Your bike is mo better than ebay's. And it has something I have never, ever seen or imagined on any two colored Schwinn or most any bike, for that matter.

Tried to paste the ebay photo here but ebay's getting tighter wit new cookies and won't let me. Take a look at the top bar junction with head post on ebay bike. The secondary pink is, has actually deteriorated and is flaking, wearing off. I don't think it's from poor polishing too. That's a first, especially Schwinn,  for me.

And it does have a better chain guard. Dang! I see your pin strips on the U guard but dam it's tough.

I see pink on your light too.

Regardless, your green is stronger and  nice grips and more.

I wonder if there's a solution or oil that can perk up your pink and other colors that wouldn't look like ya wanna puck if cited as original paint? Obviously not to solve the whole sun fade but, just a picker-upper that brings  body to it. .

Still, as far as girls go, save some prewar colors, in Starlets, regardless of the fade,  it doesn't get better than a tri-colored.

Goot luck, rather '_skill_' getting her all smooth and pretty again. 🙂


----------



## 1motime (Aug 11, 2021)

I think one of the biggest improvements will be getting rid of the silver paint.  Even if the what is under it is a bit rusty or sort of dead it won't stand out and scream cheap.


----------



## HARPO (Aug 12, 2021)

@Jeff54  Here's one I recently Bought, worked on, and Sold...

Also, you can take a Screen Shot off of anything on ebay.









						My Newest Purchase...1954 Starlet... | All Things Schwinn
					

I picked this one up pretty local...15 minutes from my house last night. :)  I went to actually look at a few other bikes the guy had advertised, but when I got there I wasn't really interested in any of them. Kept telling myself to wait and see what else he had. Well, hidden behind a tall...




					thecabe.com


----------



## HARPO (Aug 13, 2021)

Lol...the guy even painted the kickstand!


----------



## GTs58 (Aug 13, 2021)

HARPO said:


> Lol...the guy even painted the kickstand!

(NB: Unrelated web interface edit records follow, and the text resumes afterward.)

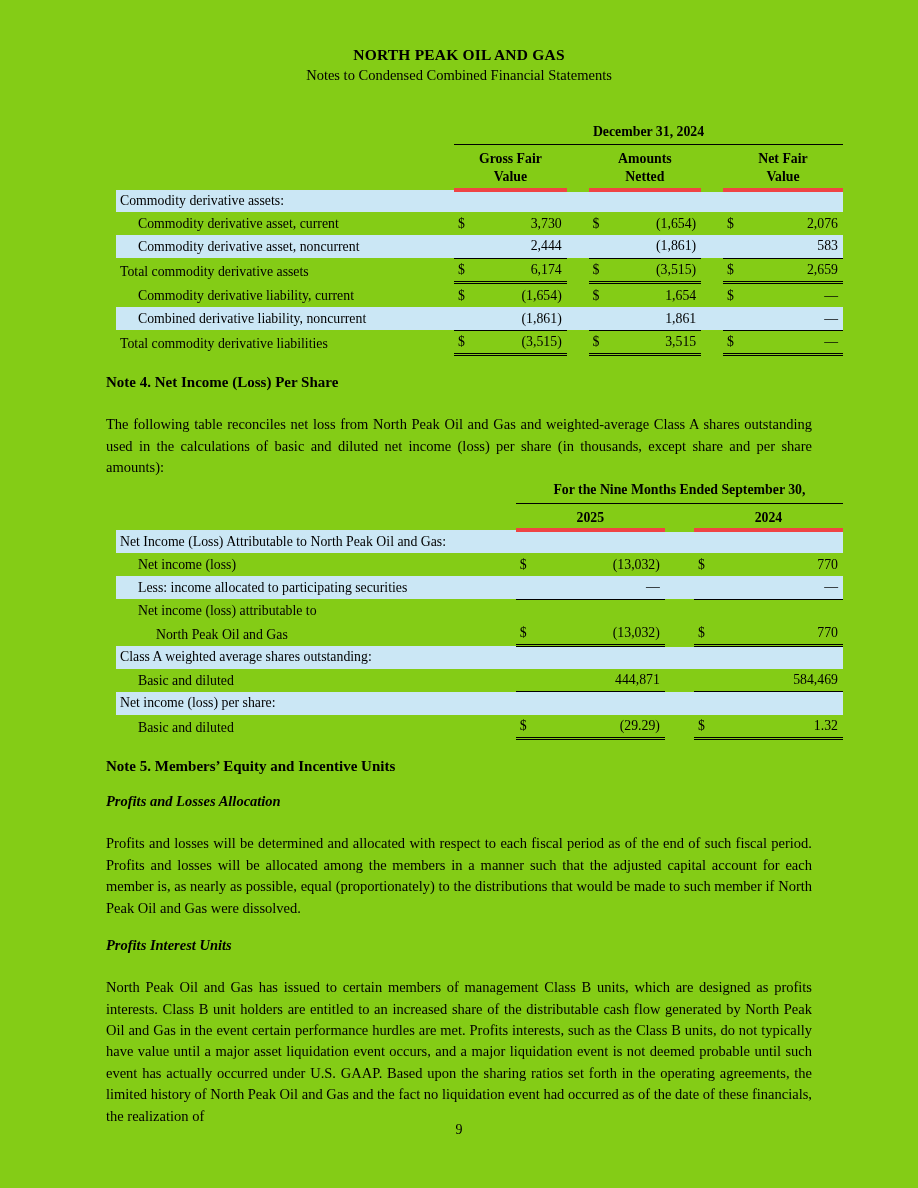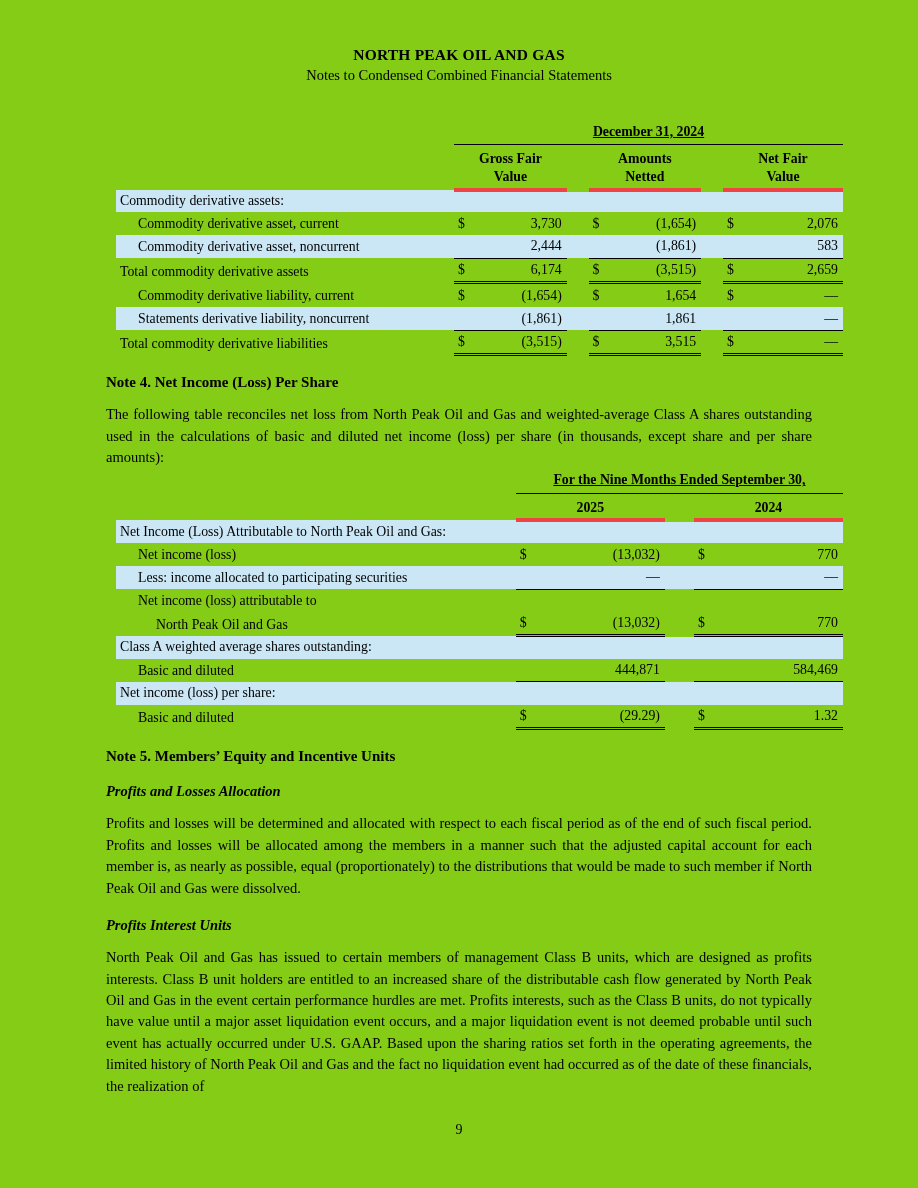"December 31, 2024" table.fin .period { text-decoration: underline -> none }
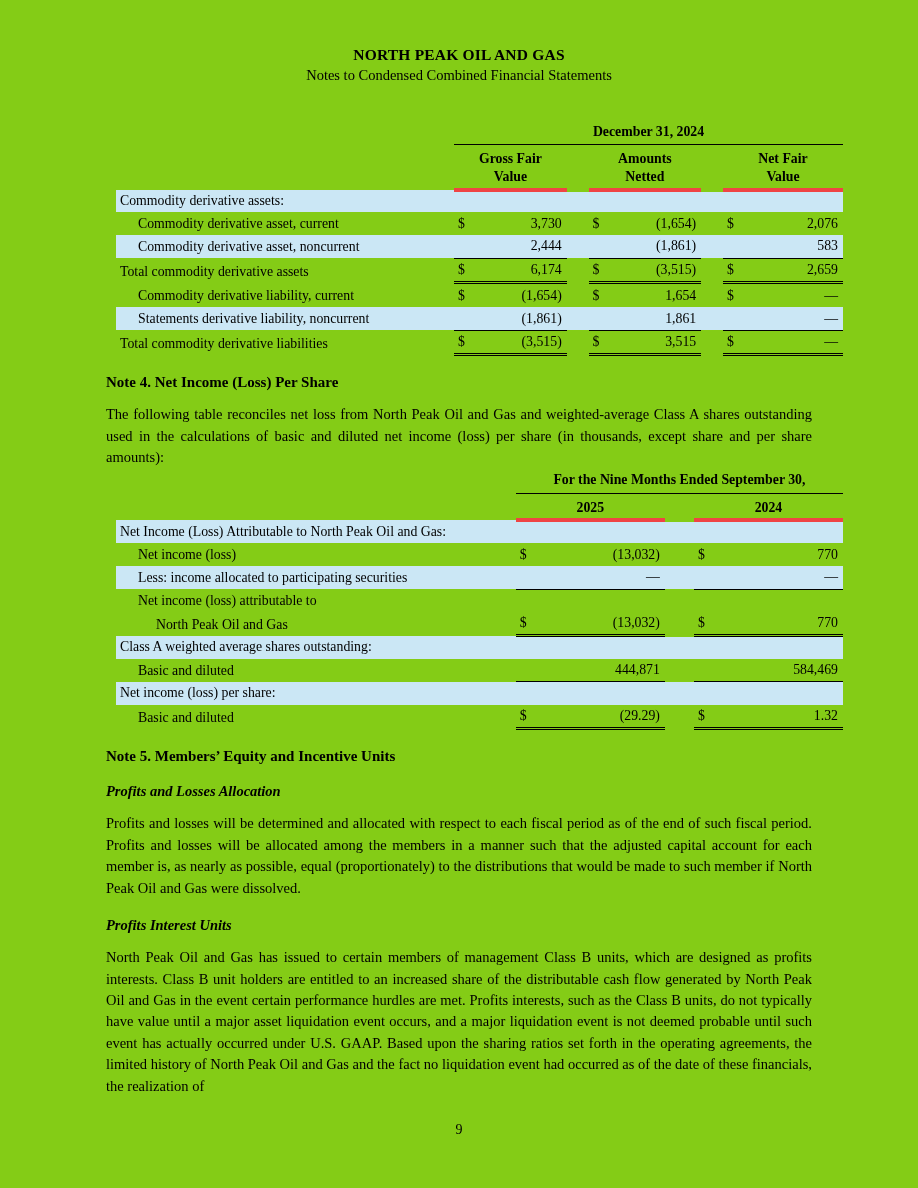"Statements derivative liability," td.lbl { text: Statements -> Combined }
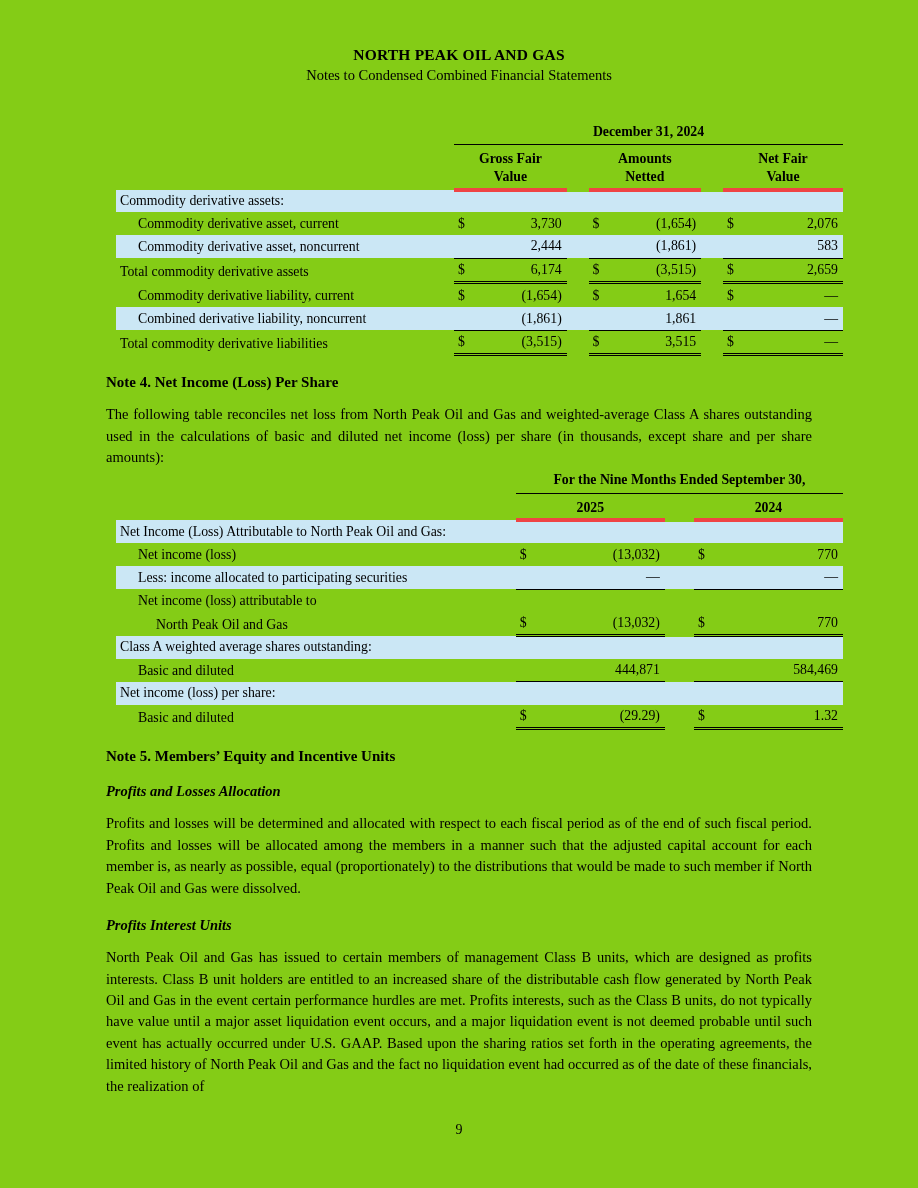"The following table reconciles net" p.body-text { margin-top: 13px -> 23px }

Nothing but the best for his Daughter.   😜


----------



## 1motime (Aug 13, 2021)

Matching patina!


----------



## Hoagie57 (Aug 14, 2021)

What's its value or going to fetch $ if you decide to sell after you put all your hour's of labor / TLC into this Queen  🤔


----------



## Adamtinkerer (Aug 14, 2021)

In the early '80s, my family vacationed on Long Beach Island, NJ. We stayed at an Inn, that still had their family bikes out back you could ride. One was a BFG like this, but in blue & white. Lots of salt air there, so it was light & dark orange by that point! They even got the horn working! Loved cruising on it!


----------



## HARPO (Aug 14, 2021)

Check this out. I cleaned off the tires to see what make they were, assuming some import brand. Quite shocked when I saw "FISK DELUXE Made In The USA " on it. To be honest, if it wasn't for watching American Pickers, I never would have heard of this brand of tire.  😕

They must have been on there a while, as I know FISK hasn't been in business for years...since the 1930's if I remember correctly.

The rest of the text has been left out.